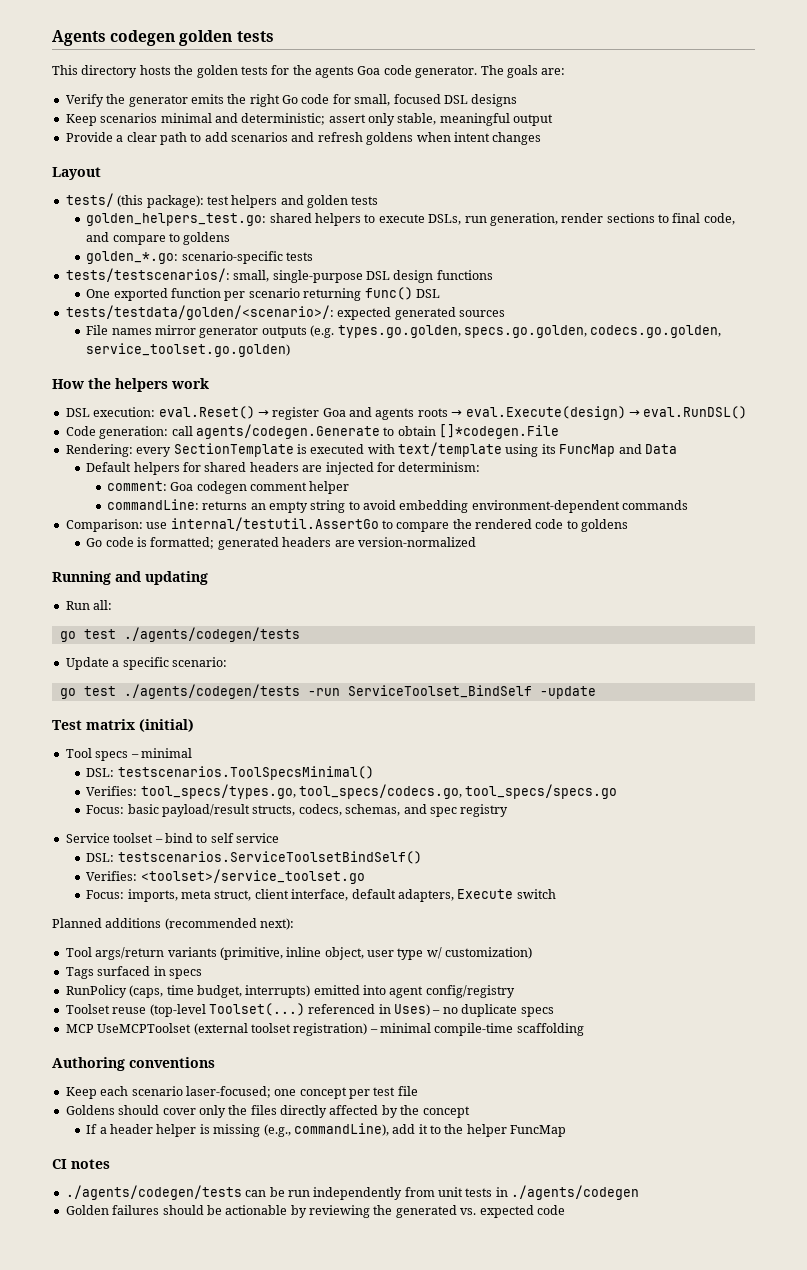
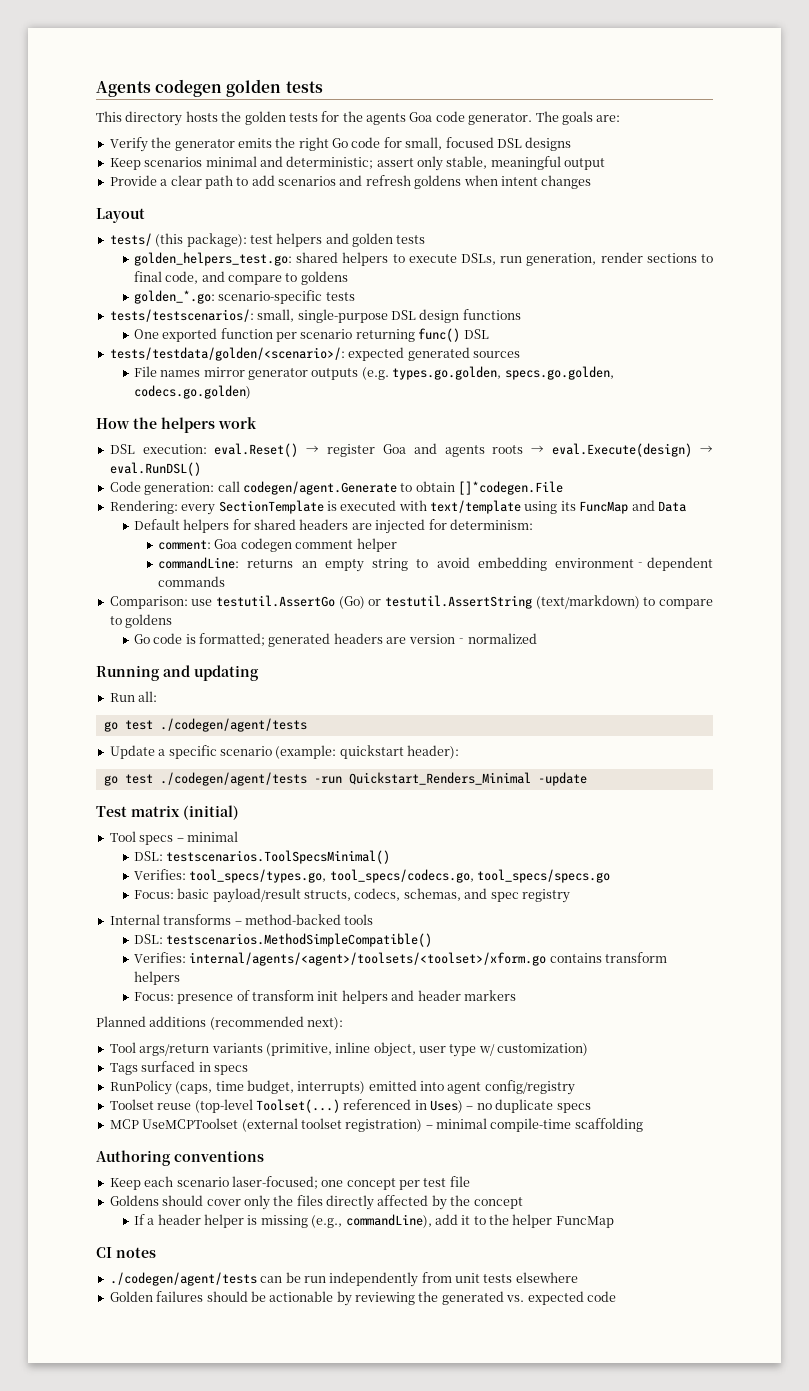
- File names mirror generator outputs (e.g. types.go.golden, specs.go.golden, codecs.go.golden, service_toolset.go.golden)
+ File names mirror generator outputs (e.g. types.go.golden, specs.go.golden, codecs.go.golden)
- Code generation: call agents/codegen.Generate to obtain []*codegen.File
+ Code generation: call codegen/agent.Generate to obtain []*codegen.File
- Comparison: use internal/testutil.AssertGo to compare the rendered code to goldens
+ Comparison: use testutil.AssertGo (Go) or testutil.AssertString (text/markdown) to compare to goldens
  Run all:
- go test ./agents/codegen/tests
+ go test ./codegen/agent/tests
- Update a specific scenario:
- go test ./agents/codegen/tests -run ServiceToolset_BindSelf -update
+ Update a specific scenario (example: quickstart header):
+ go test ./codegen/agent/tests -run Quickstart_Renders_Minimal -update
- Service toolset – bind to self service
- DSL: testscenarios.ServiceToolsetBindSelf()
- Verifies: <toolset>/service_toolset.go
- Focus: imports, meta struct, client interface, default adapters, Execute switch
+ Internal transforms – method-backed tools
+ DSL: testscenarios.MethodSimpleCompatible()
+ Verifies: internal/agents/<agent>/toolsets/<toolset>/xform.go contains transform helpers
+ Focus: presence of transform init helpers and header markers
- ./agents/codegen/tests can be run independently from unit tests in ./agents/codegen
+ ./codegen/agent/tests can be run independently from unit tests elsewhere

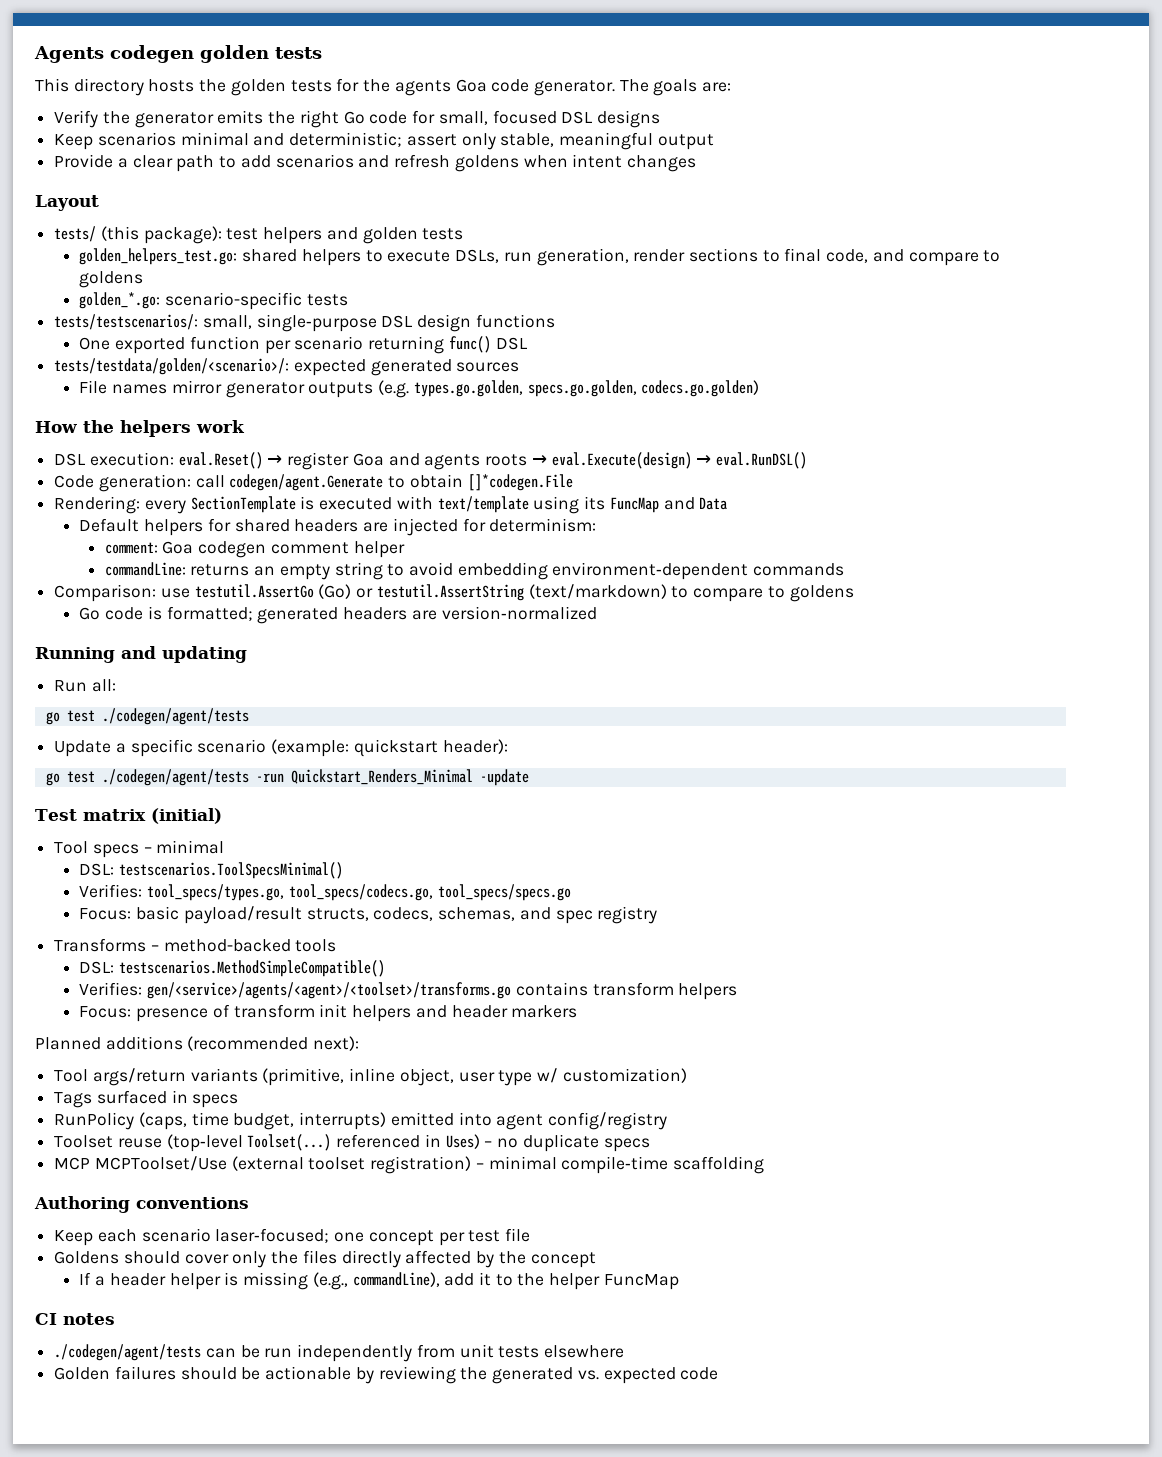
- Internal transforms – method-backed tools
+ Transforms – method-backed tools
- Verifies: internal/agents/<agent>/toolsets/<toolset>/xform.go contains transform helpers
+ Verifies: gen/<service>/agents/<agent>/<toolset>/transforms.go contains transform helpers
- MCP UseMCPToolset (external toolset registration) – minimal compile‑time scaffolding
+ MCP MCPToolset/Use (external toolset registration) – minimal compile‑time scaffolding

Task brief » Retype exactly. Include each line from the start of the material through the line holding "- ./agents/codegen/tests can", and leave the pictures out.

Written response »
- File names mirror generator outputs (e.g. types.go.golden, specs.go.golden, codecs.go.golden, service_toolset.go.golden)
+ File names mirror generator outputs (e.g. types.go.golden, specs.go.golden, codecs.go.golden)
- Code generation: call agents/codegen.Generate to obtain []*codegen.File
+ Code generation: call codegen/agent.Generate to obtain []*codegen.File
- Comparison: use internal/testutil.AssertGo to compare the rendered code to goldens
+ Comparison: use testutil.AssertGo (Go) or testutil.AssertString (text/markdown) to compare to goldens
  Run all:
- go test ./agents/codegen/tests
+ go test ./codegen/agent/tests
- Update a specific scenario:
- go test ./agents/codegen/tests -run ServiceToolset_BindSelf -update
+ Update a specific scenario (example: quickstart header):
+ go test ./codegen/agent/tests -run Quickstart_Renders_Minimal -update
- Service toolset – bind to self service
- DSL: testscenarios.ServiceToolsetBindSelf()
- Verifies: <toolset>/service_toolset.go
- Focus: imports, meta struct, client interface, default adapters, Execute switch
+ Internal transforms – method-backed tools
+ DSL: testscenarios.MethodSimpleCompatible()
+ Verifies: internal/agents/<agent>/toolsets/<toolset>/xform.go contains transform helpers
+ Focus: presence of transform init helpers and header markers
- ./agents/codegen/tests can be run independently from unit tests in ./agents/codegen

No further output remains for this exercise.